/---
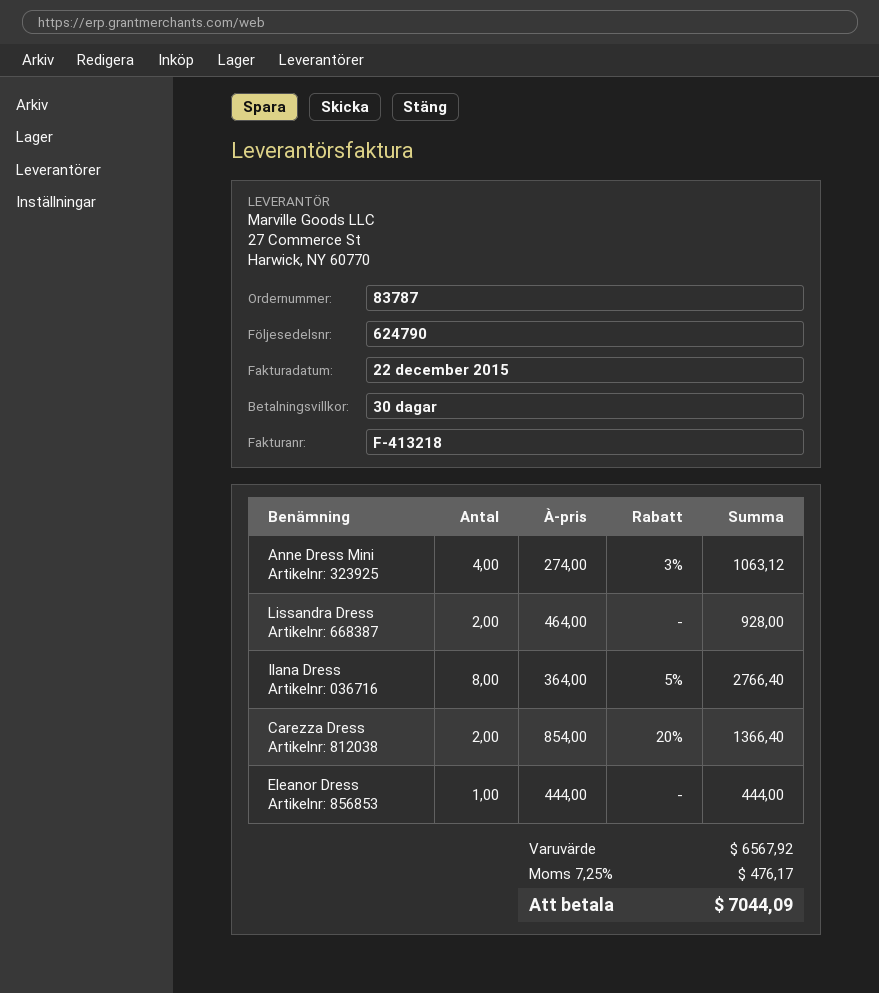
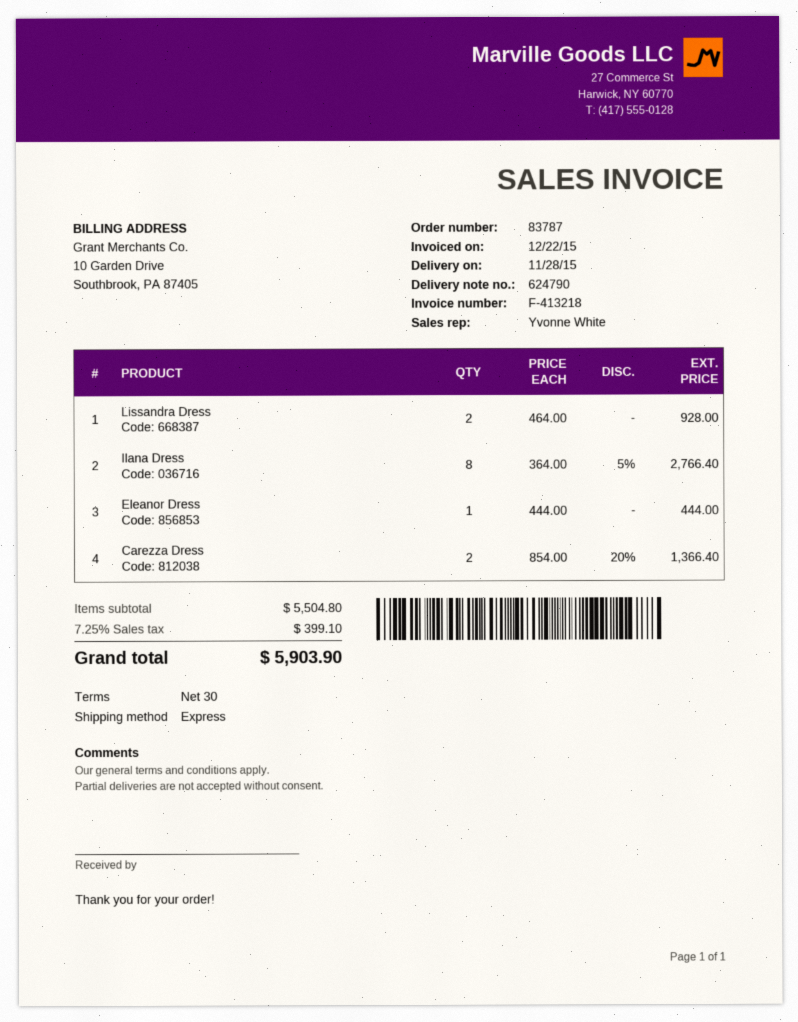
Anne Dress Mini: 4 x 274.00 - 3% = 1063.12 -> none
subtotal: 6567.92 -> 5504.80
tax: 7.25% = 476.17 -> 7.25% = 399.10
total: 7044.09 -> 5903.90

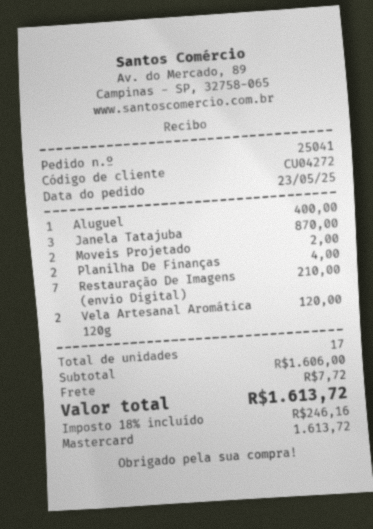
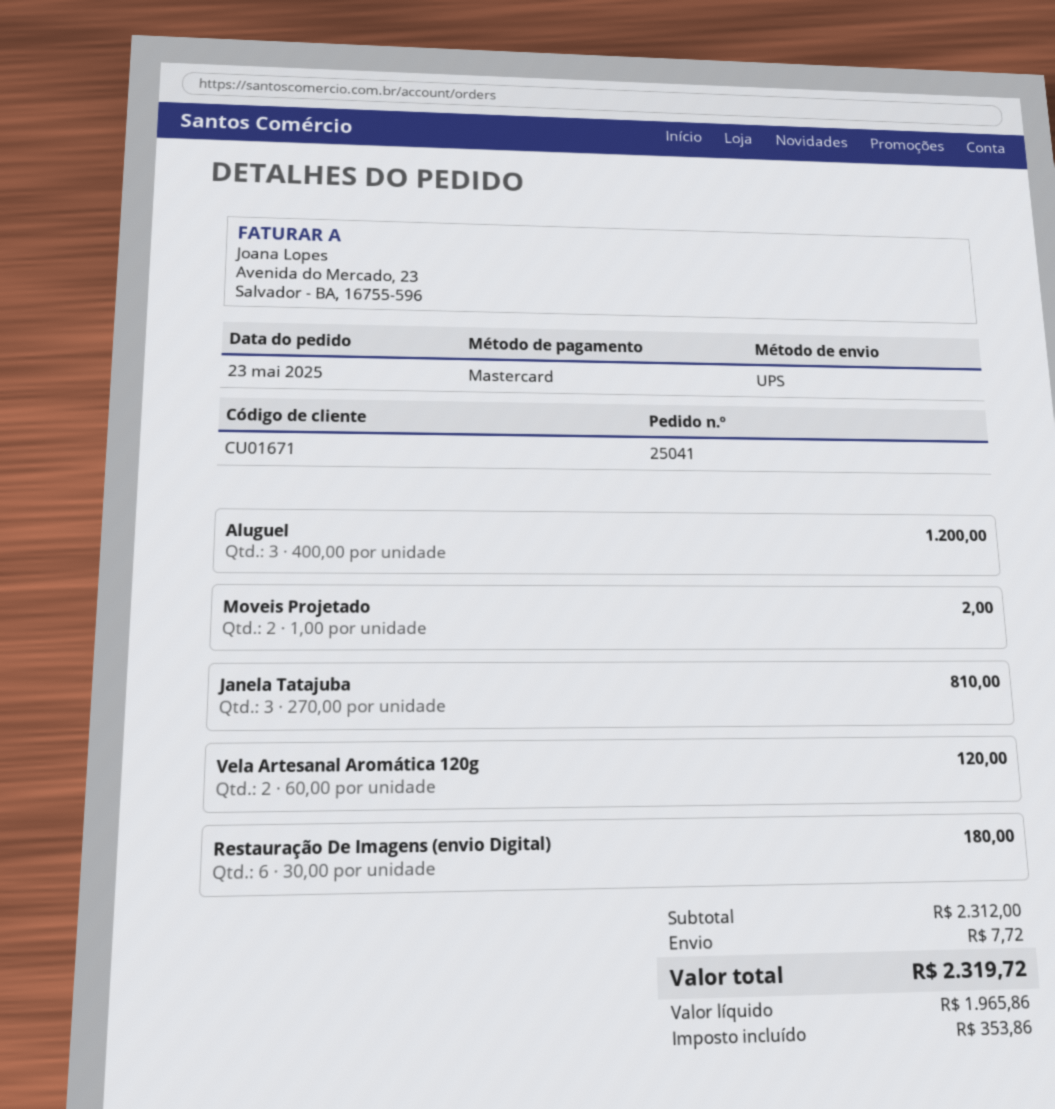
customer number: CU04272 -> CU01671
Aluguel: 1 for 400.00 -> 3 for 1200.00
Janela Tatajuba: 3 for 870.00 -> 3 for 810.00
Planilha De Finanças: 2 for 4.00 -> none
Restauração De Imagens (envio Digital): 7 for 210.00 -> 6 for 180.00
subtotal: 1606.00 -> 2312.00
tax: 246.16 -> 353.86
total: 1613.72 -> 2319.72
\---
§ **TASK INSTRUCTIONS**
Print exactly, and only, the lines of the material above that run from the one containing "customer number: CU04272 -> CU01671" through its last line.

§ **TASK ANSWER**
customer number: CU04272 -> CU01671
Aluguel: 1 for 400.00 -> 3 for 1200.00
Janela Tatajuba: 3 for 870.00 -> 3 for 810.00
Planilha De Finanças: 2 for 4.00 -> none
Restauração De Imagens (envio Digital): 7 for 210.00 -> 6 for 180.00
subtotal: 1606.00 -> 2312.00
tax: 246.16 -> 353.86
total: 1613.72 -> 2319.72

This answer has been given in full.